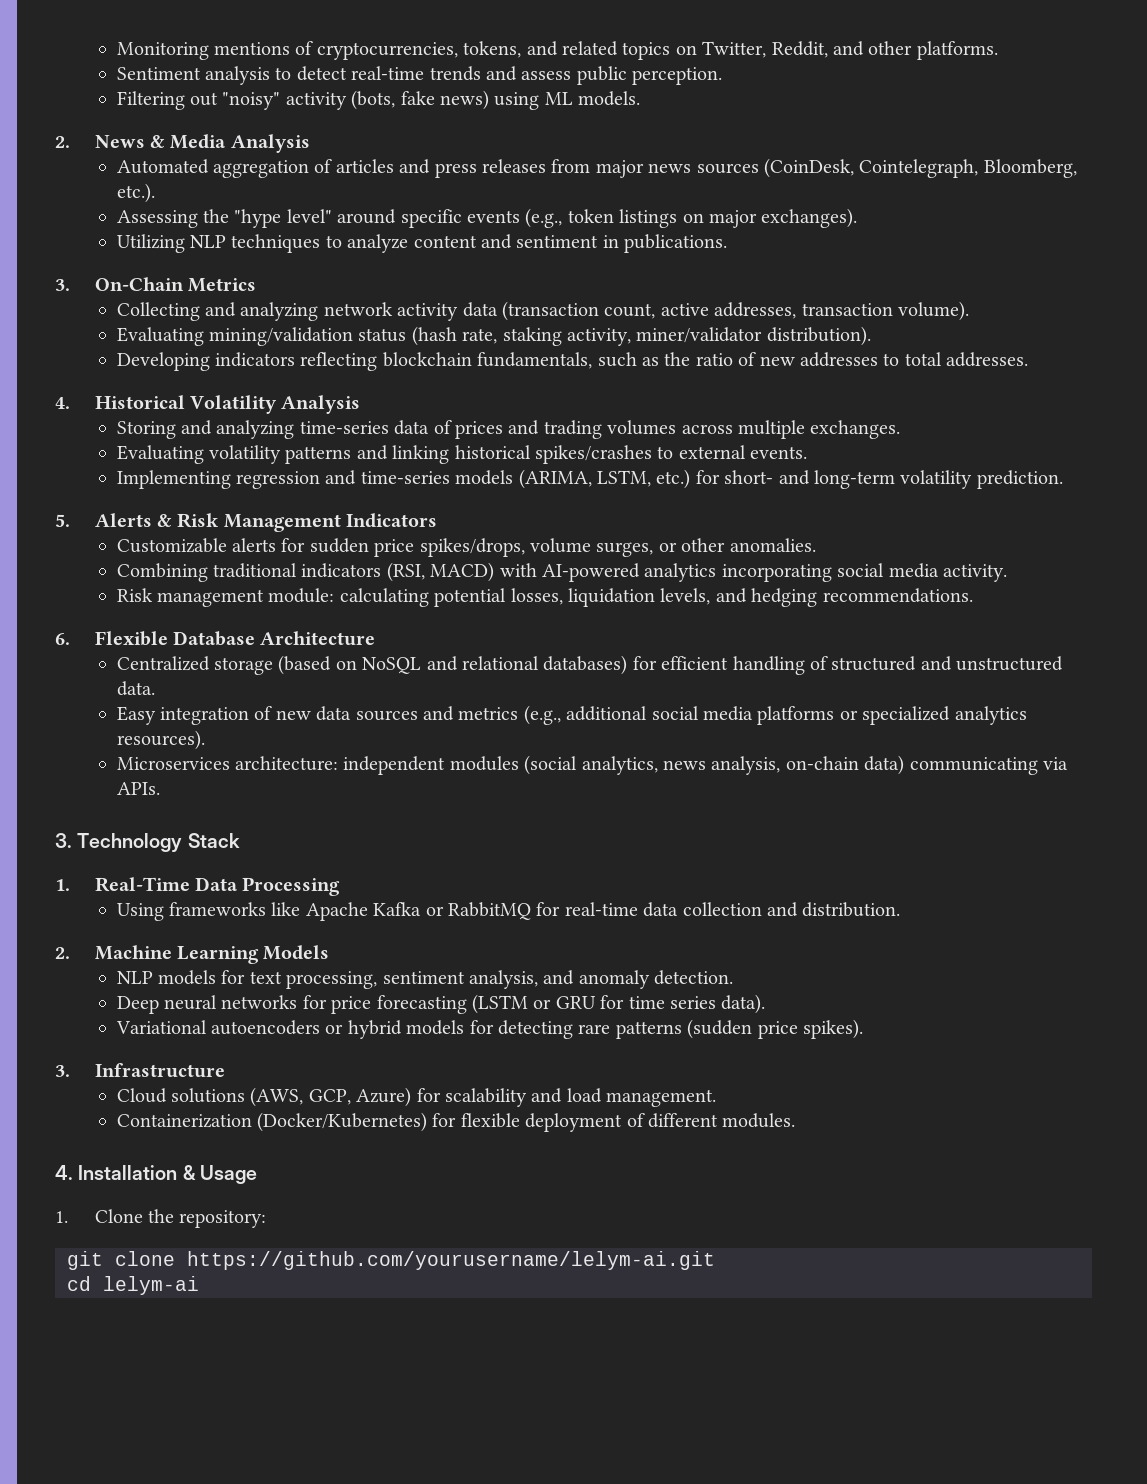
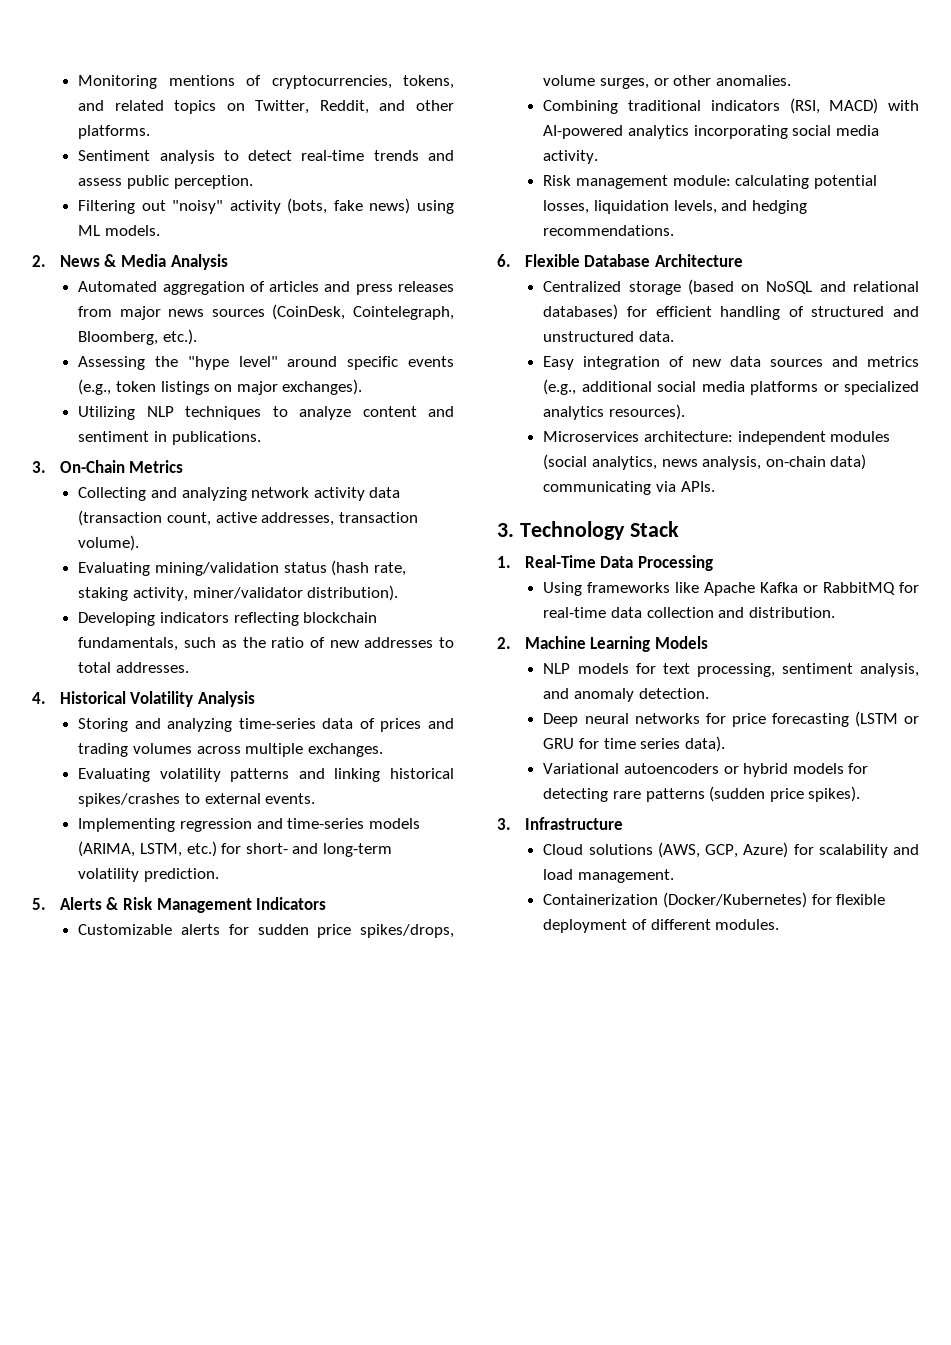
- 4. Installation & Usage
- 1. Clone the repository:
- git clone https://github.com/yourusername/lelym-ai.git
- cd lelym-ai

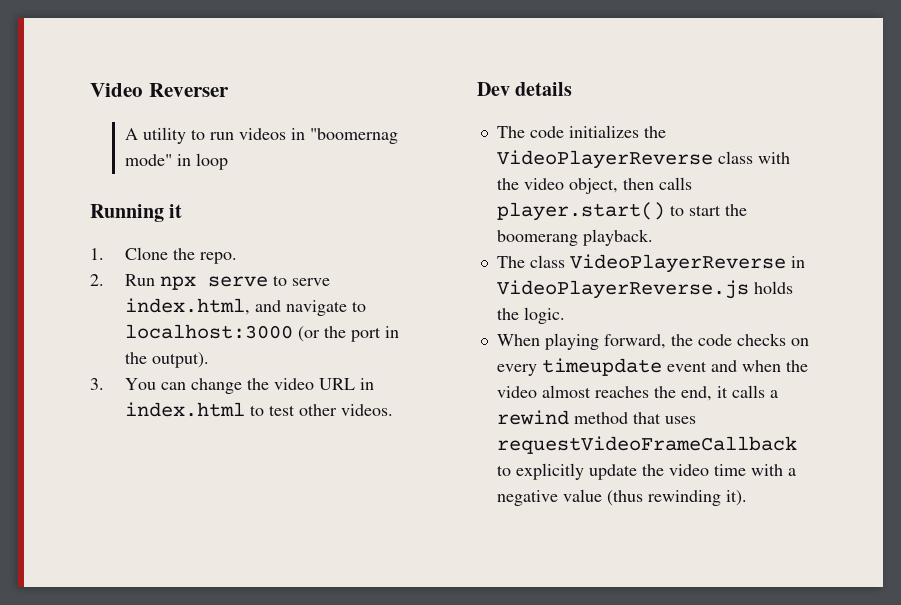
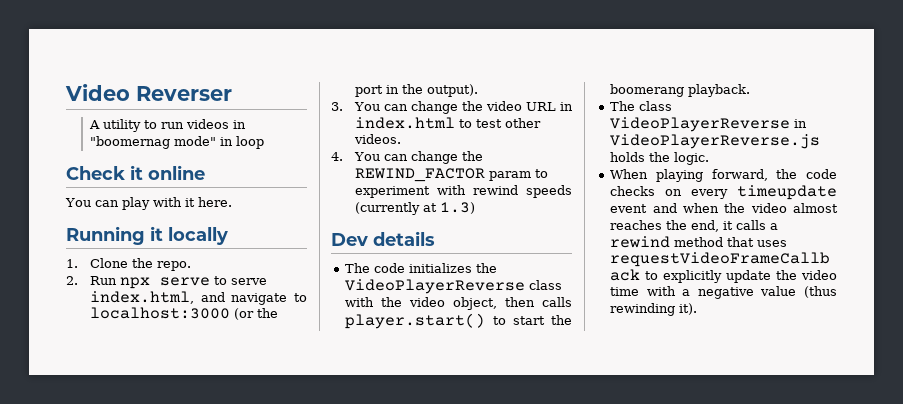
+ Check it online
+ You can play with it here.
- Running it
+ Running it locally
+ 4. You can change the REWIND_FACTOR param to experiment with rewind speeds (currently at 1.3)

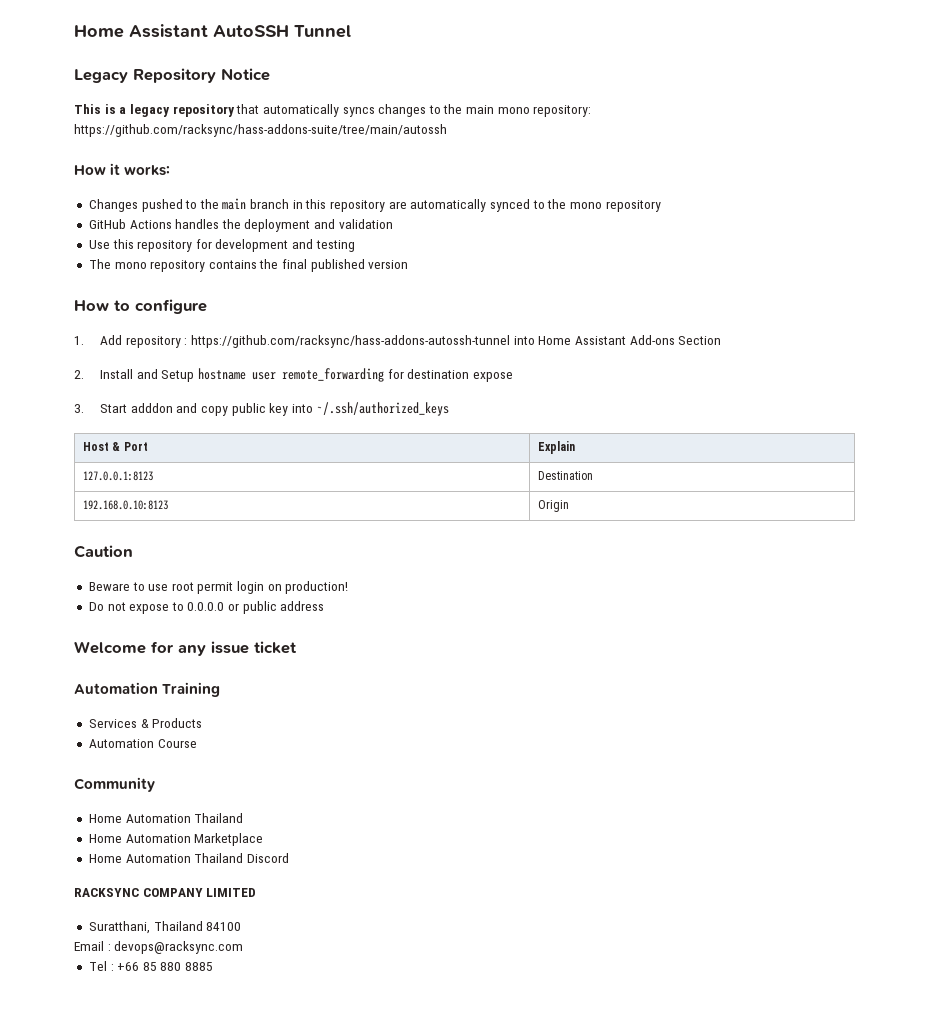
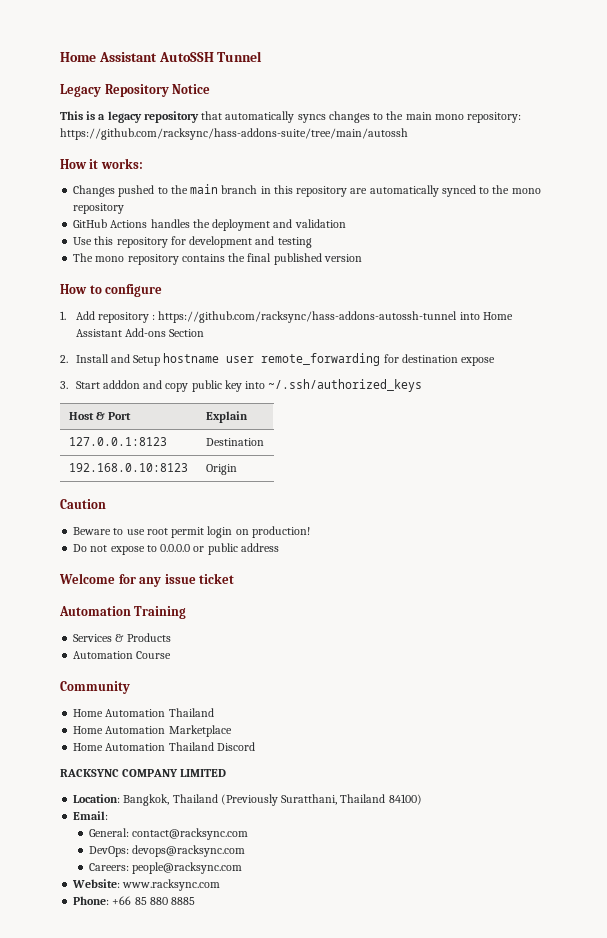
- Suratthani, Thailand 84100
- Email : devops@racksync.com
- Tel : +66 85 880 8885
+ Location: Bangkok, Thailand (Previously Suratthani, Thailand 84100)
+ Email:
+ General: contact@racksync.com
+ DevOps: devops@racksync.com
+ Careers: people@racksync.com
+ Website: www.racksync.com
+ Phone: +66 85 880 8885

----------------

(WHAT THE TASK REQUIRES): Return every record above exactly as written, but drop the pictures.

(WRITTEN ANSWER):
- 4. Installation & Usage
- 1. Clone the repository:
- git clone https://github.com/yourusername/lelym-ai.git
- cd lelym-ai

+ Check it online
+ You can play with it here.
- Running it
+ Running it locally
+ 4. You can change the REWIND_FACTOR param to experiment with rewind speeds (currently at 1.3)

- Suratthani, Thailand 84100
- Email : devops@racksync.com
- Tel : +66 85 880 8885
+ Location: Bangkok, Thailand (Previously Suratthani, Thailand 84100)
+ Email:
+ General: contact@racksync.com
+ DevOps: devops@racksync.com
+ Careers: people@racksync.com
+ Website: www.racksync.com
+ Phone: +66 85 880 8885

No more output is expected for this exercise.